I think the important question is if you need to have access to all the data at the same time.

If you only need to access one chunk of data at the same time

If you only need to access one array at a time, then one Pythonic possibility is to use NumPy arrays with data type uint8 and width as needed. When you need to operate on the data, you expand the compressed data by (here 3-octet numbers into uint32):

import numpy as np

# in this example `compressed` is a Nx3 array of octets (`uint8`)
expanded = np.empty((compressed.shape[0], 4))
expanded[:,:3] = compressed
expanded[:, 3] = 0
expanded = expanded.view('uint32').reshape(-1)
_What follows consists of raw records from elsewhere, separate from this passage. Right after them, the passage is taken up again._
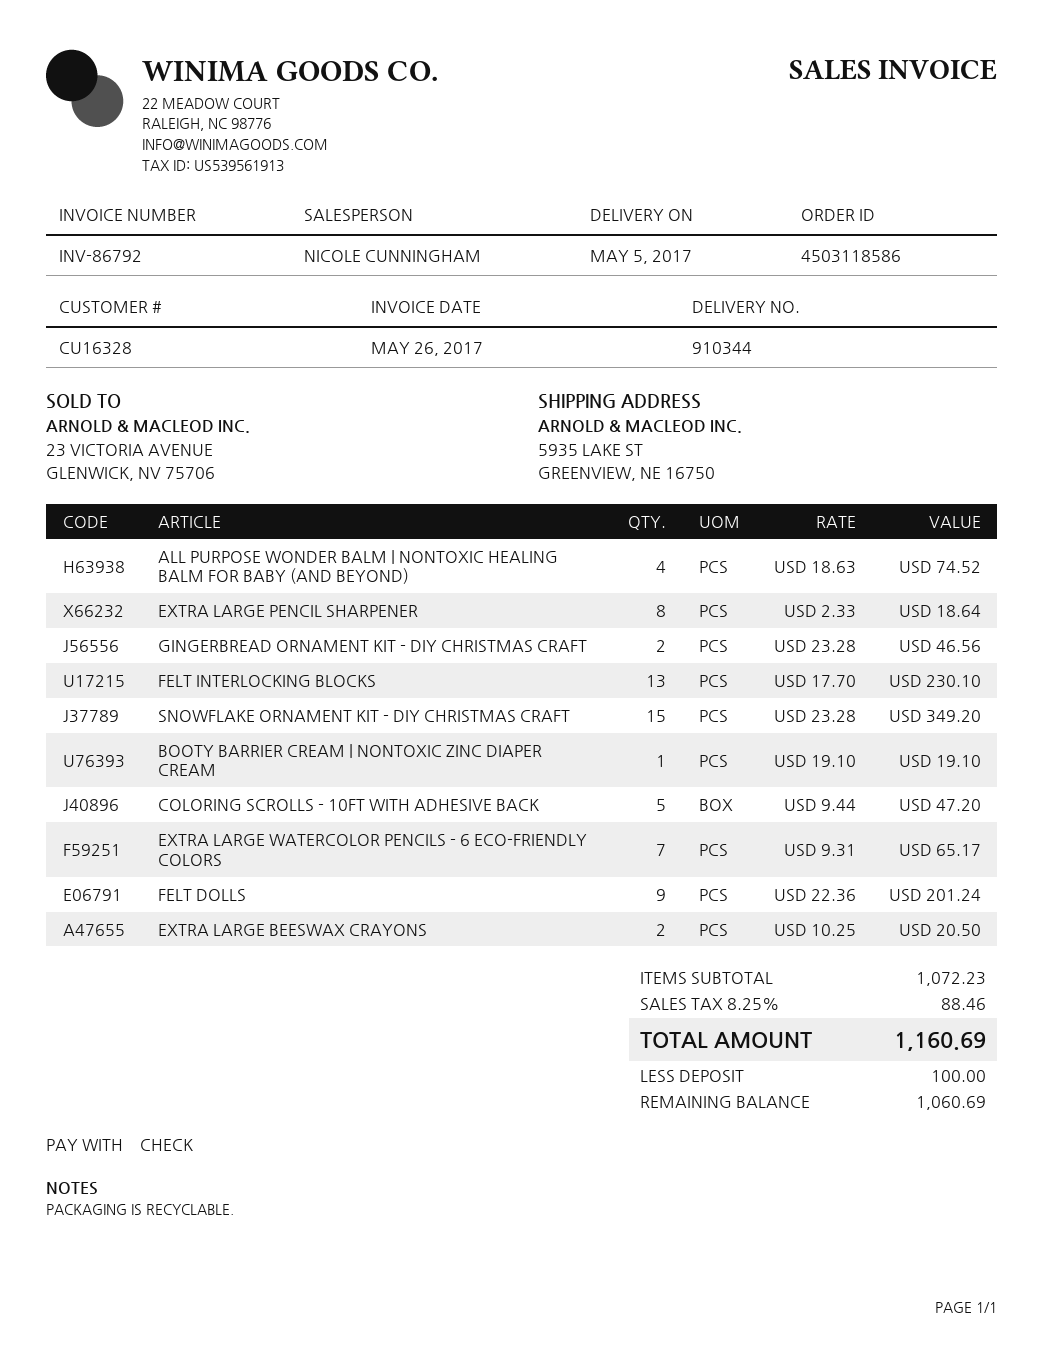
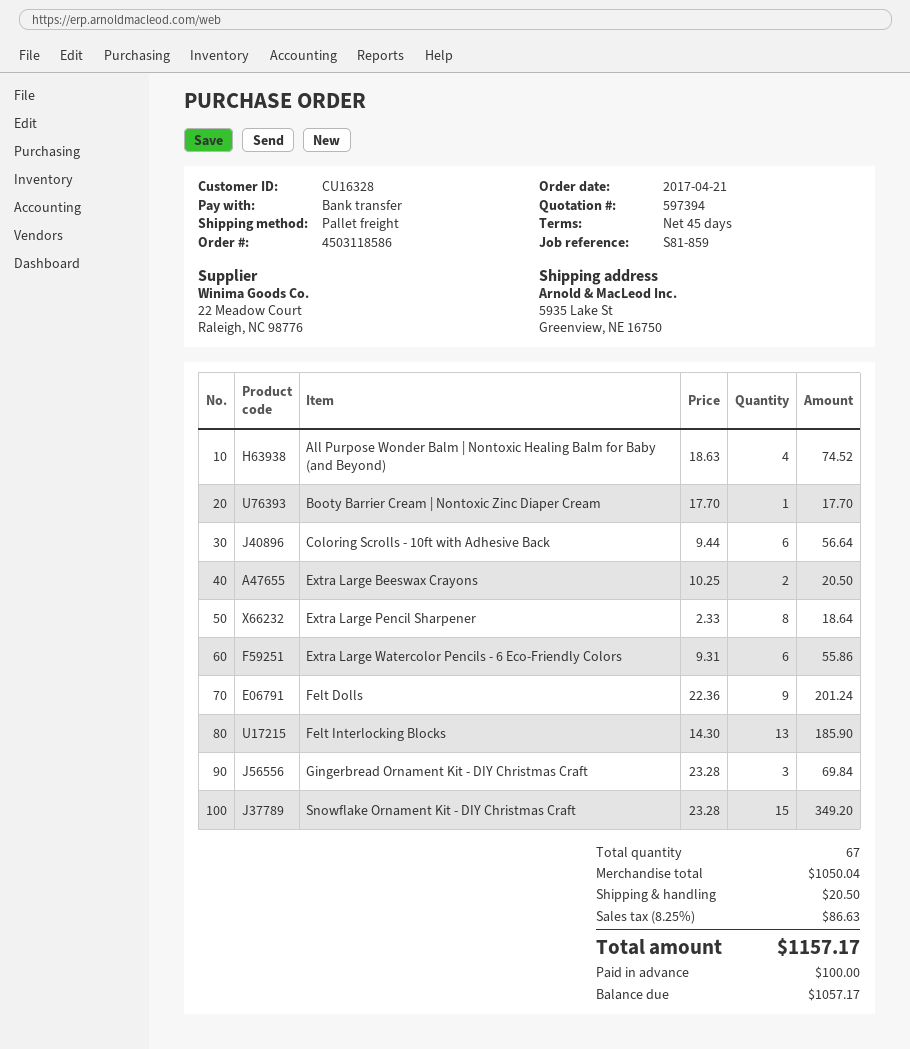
payment method: cheque -> bank transfer
GINGERBREAD ORNAMENT KIT - DIY CHRISTMAS CRAFT: 2 x 23.28 = 46.56 -> 3 x 23.28 = 69.84
FELT INTERLOCKING BLOCKS: 13 x 17.70 = 230.10 -> 13 x 14.30 = 185.90
BOOTY BARRIER CREAM | NONTOXIC ZINC DIAPER CREAM: 1 x 19.10 = 19.10 -> 1 x 17.70 = 17.70
COLORING SCROLLS - 10FT WITH ADHESIVE BACK: 5 x 9.44 = 47.20 -> 6 x 9.44 = 56.64
EXTRA LARGE WATERCOLOR PENCILS - 6 ECO-FRIENDLY COLORS: 7 x 9.31 = 65.17 -> 6 x 9.31 = 55.86
subtotal: 1072.23 -> 1050.04
shipping: none -> 20.50
tax: 8.25% = 88.46 -> 8.25% = 86.63
total: 1160.69 -> 1157.17
balance: 1060.69 -> 1057.17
Then the operations are performed on expanded which is a 1-d vector of N uint32 values.

After we are done, the data can be saved back:

# recompress
compressed[:] = expanded.view('uint8').reshape(-1,4)[:,:3]
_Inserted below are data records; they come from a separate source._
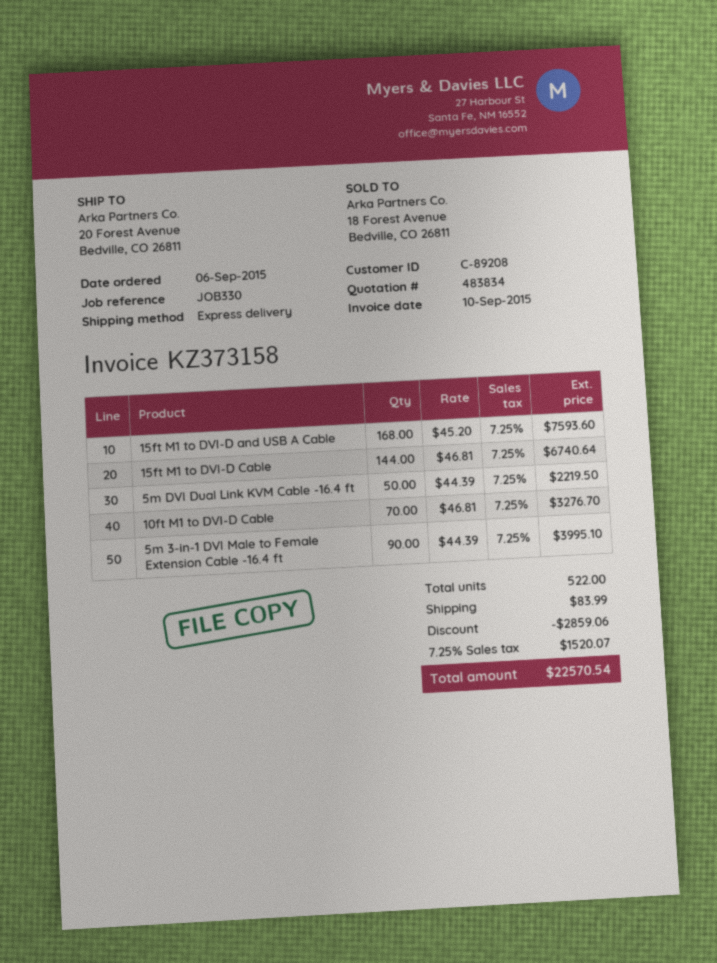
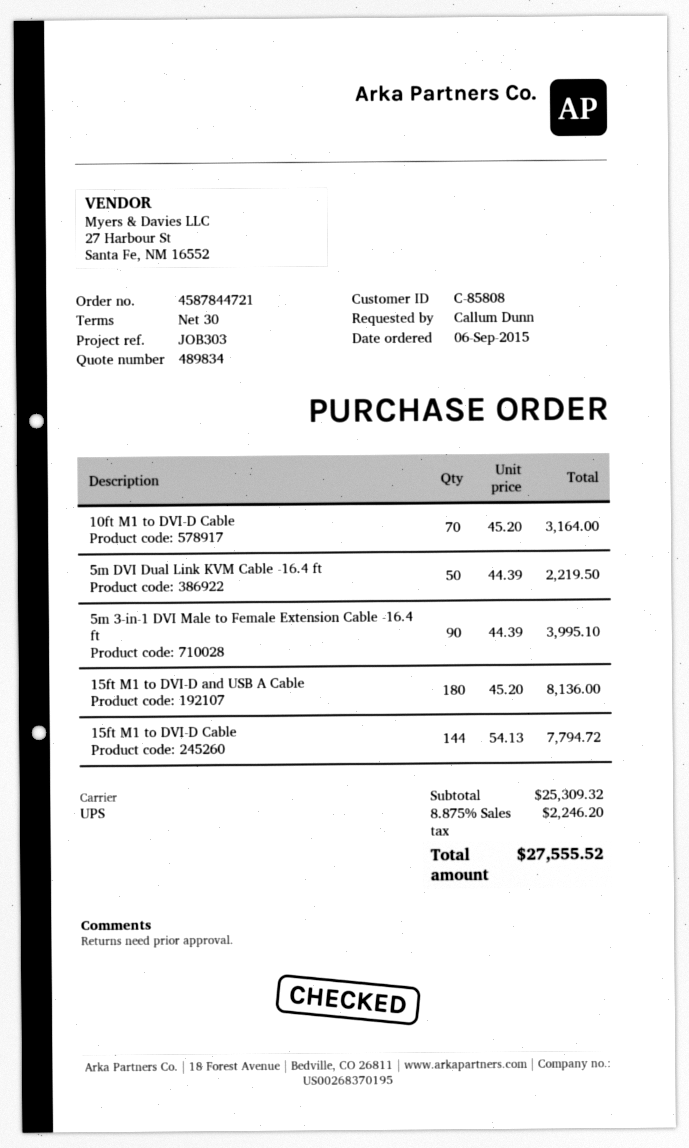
quote number: 483834 -> 489834
customer number: C-89208 -> C-85808
reference: JOB330 -> JOB303
shipping method: express -> UPS
15ft M1 to DVI-D and USB A Cable: 168 x 45.20 = 7593.60 -> 180 x 45.20 = 8136.00
15ft M1 to DVI-D Cable: 144 x 46.81 = 6740.64 -> 144 x 54.13 = 7794.72
10ft M1 to DVI-D Cable: 70 x 46.81 = 3276.70 -> 70 x 45.20 = 3164.00
discount: 2859.06 -> none
shipping: 83.99 -> none
tax: 7.25% = 1520.07 -> 8.875% = 2246.20
total: 22570.54 -> 27555.52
The time taken for each direction is (in my machine with Python) approximately 8 ns per element for the example above. Using Cython may not give much performance advantage here, because almost all time is spent copying the data between buffers somewhere in the dark depths of NumPy.

This is a high one-time cost, but if you are planning to access each element at least once, it is probably less expensive to pay the one-time cost than a similar cost for each operation.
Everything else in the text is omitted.